En diálogo con La Hora de las Mascotas, Mika Jugo, Martín Sosa y Cecilia Campos, fundadores de Pichus del Oeste, compartieron la historia de este grupo que surgió hace un año en el Parque Oeste y que hoy reúne alrededor de 25 familias junto a sus mascotas.

Los integrantes explicaron que la iniciativa nació de manera espontánea, a partir de encuentros cotidianos mientras paseaban a sus perros. Lo que comenzó como una reunión entre amigos se transformó con el tiempo en una comunidad que promueve la socialización de los animales y el intercambio de experiencias entre sus tutores.
“Ha nacido de un mate y de un paseo con nuestras mascotas”, resumió Martín Sosa al recordar los primeros encuentros. Además, destacó cómo cambió su visión sobre el cuidado animal: “Hoy entendemos que los perros son un miembro más de la familia”.
Por su parte, MiKa Jugo señaló que el grupo tomó su nombre del lugar donde se reunían habitualmente, el Parque Oeste, y de la forma cariñosa en que llaman a sus mascotas: “Nosotros les decimos pichus”.

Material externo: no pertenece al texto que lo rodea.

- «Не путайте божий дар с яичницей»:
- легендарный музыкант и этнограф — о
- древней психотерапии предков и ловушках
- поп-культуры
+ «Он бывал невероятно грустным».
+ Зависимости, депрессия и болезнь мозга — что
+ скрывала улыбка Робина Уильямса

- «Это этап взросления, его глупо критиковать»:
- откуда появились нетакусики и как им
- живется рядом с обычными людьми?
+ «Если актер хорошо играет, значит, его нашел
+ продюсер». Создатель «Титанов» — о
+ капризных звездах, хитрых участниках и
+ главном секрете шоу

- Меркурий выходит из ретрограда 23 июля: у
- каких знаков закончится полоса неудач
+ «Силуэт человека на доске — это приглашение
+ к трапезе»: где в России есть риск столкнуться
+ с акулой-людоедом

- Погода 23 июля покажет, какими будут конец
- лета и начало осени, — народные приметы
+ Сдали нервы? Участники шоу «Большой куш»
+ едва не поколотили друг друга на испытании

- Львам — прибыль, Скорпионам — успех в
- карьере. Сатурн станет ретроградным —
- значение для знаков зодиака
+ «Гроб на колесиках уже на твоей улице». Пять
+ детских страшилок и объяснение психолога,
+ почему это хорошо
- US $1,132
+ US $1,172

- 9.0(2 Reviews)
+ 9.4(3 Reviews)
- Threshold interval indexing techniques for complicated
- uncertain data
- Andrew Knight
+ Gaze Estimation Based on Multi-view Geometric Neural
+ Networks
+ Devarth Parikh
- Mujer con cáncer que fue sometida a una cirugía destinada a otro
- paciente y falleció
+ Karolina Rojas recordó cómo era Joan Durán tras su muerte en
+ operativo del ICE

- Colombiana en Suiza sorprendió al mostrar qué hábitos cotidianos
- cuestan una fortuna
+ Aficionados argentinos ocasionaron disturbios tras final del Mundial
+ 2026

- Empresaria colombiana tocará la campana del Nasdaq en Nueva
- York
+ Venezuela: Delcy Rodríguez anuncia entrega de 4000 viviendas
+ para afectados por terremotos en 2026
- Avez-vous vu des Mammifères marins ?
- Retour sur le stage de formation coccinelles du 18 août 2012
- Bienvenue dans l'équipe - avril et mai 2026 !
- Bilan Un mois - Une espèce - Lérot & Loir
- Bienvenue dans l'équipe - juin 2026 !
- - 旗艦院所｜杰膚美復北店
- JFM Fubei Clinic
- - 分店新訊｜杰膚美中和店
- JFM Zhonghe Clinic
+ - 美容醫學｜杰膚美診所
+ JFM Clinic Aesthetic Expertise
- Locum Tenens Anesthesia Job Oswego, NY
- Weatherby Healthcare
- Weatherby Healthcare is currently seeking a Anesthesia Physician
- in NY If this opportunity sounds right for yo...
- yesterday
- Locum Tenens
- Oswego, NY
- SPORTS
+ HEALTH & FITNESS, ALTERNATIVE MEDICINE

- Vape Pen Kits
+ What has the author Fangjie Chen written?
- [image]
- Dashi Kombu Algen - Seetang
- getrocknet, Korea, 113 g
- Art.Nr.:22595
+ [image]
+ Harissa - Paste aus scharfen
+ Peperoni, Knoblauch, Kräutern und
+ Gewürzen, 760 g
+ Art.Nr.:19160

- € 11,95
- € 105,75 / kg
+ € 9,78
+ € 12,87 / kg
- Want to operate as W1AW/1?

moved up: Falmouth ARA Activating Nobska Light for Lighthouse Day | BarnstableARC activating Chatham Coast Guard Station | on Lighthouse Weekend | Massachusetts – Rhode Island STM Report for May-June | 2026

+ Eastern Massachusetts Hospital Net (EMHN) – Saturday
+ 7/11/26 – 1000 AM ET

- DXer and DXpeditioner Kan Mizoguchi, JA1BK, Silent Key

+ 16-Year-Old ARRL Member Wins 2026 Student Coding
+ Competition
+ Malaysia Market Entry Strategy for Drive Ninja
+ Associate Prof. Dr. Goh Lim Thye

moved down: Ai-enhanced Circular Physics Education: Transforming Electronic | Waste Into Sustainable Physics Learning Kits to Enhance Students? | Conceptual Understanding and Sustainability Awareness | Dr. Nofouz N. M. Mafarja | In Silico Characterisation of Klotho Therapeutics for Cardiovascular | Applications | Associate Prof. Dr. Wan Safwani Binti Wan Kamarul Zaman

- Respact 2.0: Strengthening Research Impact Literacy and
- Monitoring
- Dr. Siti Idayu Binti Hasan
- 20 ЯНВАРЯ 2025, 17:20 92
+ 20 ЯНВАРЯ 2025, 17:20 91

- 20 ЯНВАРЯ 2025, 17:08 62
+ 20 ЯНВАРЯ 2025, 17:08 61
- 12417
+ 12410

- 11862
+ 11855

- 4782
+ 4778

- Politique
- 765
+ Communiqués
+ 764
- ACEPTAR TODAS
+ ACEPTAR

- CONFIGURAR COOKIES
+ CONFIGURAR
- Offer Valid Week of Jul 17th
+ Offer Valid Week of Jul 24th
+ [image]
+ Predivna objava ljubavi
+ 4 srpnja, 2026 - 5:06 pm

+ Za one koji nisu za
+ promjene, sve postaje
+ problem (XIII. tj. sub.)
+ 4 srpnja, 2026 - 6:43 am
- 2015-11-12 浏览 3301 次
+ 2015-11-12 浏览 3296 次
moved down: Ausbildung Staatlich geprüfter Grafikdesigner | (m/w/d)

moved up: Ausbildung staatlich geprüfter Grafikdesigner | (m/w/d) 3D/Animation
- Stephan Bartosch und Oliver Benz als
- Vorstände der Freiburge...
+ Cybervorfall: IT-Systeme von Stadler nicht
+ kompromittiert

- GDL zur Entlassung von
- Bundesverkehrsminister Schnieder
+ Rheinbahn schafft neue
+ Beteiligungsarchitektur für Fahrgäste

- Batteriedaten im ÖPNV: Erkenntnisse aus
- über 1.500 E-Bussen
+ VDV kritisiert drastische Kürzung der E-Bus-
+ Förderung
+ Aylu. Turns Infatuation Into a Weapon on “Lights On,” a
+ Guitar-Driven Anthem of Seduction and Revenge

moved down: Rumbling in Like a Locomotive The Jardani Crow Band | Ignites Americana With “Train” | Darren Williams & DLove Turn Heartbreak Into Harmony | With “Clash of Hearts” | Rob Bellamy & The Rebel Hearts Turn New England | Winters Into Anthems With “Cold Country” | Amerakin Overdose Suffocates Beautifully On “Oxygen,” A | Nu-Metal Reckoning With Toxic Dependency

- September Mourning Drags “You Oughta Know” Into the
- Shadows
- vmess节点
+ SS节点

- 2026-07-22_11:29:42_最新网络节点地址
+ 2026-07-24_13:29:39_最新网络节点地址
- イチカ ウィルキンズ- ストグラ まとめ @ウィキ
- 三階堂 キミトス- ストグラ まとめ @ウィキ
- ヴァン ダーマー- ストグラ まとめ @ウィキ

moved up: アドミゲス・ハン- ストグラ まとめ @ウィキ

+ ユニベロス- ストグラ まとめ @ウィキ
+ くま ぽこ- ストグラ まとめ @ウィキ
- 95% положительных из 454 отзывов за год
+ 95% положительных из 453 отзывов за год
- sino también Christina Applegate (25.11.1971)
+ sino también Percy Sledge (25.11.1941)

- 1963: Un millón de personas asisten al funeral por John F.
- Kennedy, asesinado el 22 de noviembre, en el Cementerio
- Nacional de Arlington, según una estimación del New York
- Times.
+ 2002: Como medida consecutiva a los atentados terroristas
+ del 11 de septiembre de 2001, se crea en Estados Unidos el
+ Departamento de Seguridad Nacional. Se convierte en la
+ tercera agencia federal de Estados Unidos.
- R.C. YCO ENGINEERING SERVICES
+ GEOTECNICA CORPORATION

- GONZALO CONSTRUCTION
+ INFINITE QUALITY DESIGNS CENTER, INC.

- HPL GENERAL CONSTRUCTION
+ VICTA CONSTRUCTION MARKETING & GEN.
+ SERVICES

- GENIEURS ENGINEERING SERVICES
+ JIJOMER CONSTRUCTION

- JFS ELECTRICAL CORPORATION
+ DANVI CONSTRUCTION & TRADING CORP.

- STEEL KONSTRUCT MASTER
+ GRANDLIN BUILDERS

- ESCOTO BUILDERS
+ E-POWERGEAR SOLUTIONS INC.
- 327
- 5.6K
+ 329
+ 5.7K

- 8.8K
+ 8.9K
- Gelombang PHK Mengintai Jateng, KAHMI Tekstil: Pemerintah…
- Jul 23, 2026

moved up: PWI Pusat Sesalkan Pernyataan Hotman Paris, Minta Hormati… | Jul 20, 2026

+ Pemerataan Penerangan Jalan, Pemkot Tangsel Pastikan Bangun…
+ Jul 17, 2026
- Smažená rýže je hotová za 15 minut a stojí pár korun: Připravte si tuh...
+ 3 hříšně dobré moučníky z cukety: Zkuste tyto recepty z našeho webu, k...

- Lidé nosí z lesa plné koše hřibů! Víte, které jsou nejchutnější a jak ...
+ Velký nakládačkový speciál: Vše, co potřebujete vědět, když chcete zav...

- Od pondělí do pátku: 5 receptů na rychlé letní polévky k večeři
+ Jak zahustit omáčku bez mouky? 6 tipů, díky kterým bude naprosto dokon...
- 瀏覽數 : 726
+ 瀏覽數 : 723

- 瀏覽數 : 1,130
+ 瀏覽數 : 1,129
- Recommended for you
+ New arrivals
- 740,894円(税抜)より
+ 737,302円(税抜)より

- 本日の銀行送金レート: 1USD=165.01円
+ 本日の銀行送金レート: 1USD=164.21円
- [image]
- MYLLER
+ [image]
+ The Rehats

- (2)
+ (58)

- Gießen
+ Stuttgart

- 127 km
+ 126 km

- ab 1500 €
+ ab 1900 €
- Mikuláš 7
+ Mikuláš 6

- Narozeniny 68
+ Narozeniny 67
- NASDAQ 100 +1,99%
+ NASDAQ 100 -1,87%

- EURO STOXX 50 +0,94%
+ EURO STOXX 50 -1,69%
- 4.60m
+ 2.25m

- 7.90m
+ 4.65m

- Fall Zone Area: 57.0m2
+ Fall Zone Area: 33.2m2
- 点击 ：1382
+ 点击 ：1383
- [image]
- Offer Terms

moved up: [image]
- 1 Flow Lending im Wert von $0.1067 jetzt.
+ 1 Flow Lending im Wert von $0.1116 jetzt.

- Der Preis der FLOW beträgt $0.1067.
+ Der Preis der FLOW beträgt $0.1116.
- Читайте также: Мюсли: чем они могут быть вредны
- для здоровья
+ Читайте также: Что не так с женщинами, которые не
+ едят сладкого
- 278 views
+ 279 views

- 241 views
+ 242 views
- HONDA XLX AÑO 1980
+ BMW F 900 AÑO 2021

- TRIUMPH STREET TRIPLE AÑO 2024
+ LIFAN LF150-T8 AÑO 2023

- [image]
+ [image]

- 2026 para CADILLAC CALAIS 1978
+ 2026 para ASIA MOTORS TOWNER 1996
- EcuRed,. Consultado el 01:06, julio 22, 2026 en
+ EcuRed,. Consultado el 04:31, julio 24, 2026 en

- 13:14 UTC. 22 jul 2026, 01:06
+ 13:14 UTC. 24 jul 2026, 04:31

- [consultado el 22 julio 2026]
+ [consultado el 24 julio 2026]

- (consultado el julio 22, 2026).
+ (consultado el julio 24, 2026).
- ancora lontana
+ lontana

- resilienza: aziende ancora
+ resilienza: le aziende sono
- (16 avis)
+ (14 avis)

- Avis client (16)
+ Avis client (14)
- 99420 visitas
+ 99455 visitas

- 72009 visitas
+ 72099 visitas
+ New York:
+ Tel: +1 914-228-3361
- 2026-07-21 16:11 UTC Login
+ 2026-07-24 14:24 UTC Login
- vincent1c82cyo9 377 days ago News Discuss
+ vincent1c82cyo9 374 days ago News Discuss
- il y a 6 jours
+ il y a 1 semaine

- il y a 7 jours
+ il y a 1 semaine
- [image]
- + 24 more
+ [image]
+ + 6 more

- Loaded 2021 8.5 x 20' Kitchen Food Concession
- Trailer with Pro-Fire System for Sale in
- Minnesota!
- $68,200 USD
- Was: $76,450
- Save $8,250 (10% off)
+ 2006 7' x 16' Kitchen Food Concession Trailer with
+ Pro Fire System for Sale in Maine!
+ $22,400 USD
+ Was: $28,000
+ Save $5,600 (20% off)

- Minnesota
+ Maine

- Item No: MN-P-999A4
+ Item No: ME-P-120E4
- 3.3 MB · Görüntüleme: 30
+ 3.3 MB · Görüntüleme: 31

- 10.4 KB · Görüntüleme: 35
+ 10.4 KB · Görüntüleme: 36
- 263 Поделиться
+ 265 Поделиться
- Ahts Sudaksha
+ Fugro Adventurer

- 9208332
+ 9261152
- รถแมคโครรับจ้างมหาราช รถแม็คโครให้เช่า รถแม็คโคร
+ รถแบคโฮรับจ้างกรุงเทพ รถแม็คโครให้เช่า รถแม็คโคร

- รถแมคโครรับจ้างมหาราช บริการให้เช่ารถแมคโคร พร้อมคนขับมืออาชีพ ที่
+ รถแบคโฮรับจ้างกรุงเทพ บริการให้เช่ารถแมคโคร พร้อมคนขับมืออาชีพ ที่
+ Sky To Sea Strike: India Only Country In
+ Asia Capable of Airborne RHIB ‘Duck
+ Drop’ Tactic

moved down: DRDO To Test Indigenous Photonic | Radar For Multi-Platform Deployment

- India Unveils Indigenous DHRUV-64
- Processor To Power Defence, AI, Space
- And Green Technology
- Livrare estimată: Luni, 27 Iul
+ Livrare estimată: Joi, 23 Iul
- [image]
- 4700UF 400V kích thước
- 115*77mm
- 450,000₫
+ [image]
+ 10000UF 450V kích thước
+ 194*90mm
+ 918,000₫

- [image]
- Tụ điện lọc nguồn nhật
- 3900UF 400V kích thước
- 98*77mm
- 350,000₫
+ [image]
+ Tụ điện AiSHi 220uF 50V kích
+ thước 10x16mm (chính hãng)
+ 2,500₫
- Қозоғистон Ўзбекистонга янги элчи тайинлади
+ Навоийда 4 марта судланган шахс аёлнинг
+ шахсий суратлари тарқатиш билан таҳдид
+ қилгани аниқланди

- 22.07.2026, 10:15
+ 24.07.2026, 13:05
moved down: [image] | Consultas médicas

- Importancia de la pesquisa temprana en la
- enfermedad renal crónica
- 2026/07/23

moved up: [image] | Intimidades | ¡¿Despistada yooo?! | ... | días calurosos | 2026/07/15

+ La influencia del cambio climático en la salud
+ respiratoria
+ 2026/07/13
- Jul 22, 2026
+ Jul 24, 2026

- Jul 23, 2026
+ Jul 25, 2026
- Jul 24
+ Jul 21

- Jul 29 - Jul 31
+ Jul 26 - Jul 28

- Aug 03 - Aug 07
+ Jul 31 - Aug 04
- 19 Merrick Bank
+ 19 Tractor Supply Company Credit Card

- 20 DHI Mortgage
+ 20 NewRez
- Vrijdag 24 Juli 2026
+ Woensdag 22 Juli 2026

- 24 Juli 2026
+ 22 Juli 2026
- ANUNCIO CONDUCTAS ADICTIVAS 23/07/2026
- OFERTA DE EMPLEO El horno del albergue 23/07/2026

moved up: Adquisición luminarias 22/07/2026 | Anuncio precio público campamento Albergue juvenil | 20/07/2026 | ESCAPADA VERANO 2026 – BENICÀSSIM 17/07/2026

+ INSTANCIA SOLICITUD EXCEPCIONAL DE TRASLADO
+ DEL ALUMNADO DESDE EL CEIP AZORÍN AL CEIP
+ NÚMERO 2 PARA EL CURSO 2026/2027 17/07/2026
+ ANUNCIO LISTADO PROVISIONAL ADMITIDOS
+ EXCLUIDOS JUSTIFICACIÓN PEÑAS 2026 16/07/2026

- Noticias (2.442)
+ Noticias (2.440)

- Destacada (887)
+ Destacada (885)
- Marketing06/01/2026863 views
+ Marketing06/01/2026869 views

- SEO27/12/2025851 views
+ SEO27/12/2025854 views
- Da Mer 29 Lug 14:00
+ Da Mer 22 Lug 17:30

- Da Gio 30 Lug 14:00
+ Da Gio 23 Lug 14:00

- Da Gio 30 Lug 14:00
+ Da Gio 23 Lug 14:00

Según explicó, uno de los objetivos principales fue fomentar la socialización de los perros, especialmente de aquellos que eran temerosos o reactivos. Para ello, los integrantes compartían criterios sobre educación canina, hábitos saludables y formas adecuadas de generar encuentros seguros entre los animales.
“Veíamos la importancia de que los perros se socialicen entre ellos. Primero buscábamos que se adapten y se conozcan, y luego podían jugar libremente”, comentó.
Cecilia Campos recordó que los primeros encuentros se realizaban durante las noches de verano debido a las altas temperaturas. Con el paso del tiempo, el grupo fue fortaleciéndose a través de la confianza mutua y el intercambio de conocimientos sobre el cuidado de las mascotas.
“Nos informábamos juntos sobre educación canina, alimentación y salud. Compartíamos experiencias y eso nos ayudó a crecer como grupo”, sostuvo.
Los fundadores destacaron que la experiencia no solo benefició a los perros, sino también a las personas. En ese sentido, remarcaron la importancia de generar espacios donde quienes consideran a sus mascotas parte de la familia puedan encontrarse, compartir experiencias y aprender unos de otros.
Actualmente, Pichus del Oeste cuenta con alrededor de 25 integrantes y continúa creciendo. Sus creadores invitan a que otras personas se animen a replicar la iniciativa en distintos puntos de la ciudad.
“Queremos que se sumen más personas y que surjan nuevos grupos. Lo importante es generar comunidad y brindarles a nuestros animales espacios para relacionarse y disfrutar”, concluyeron.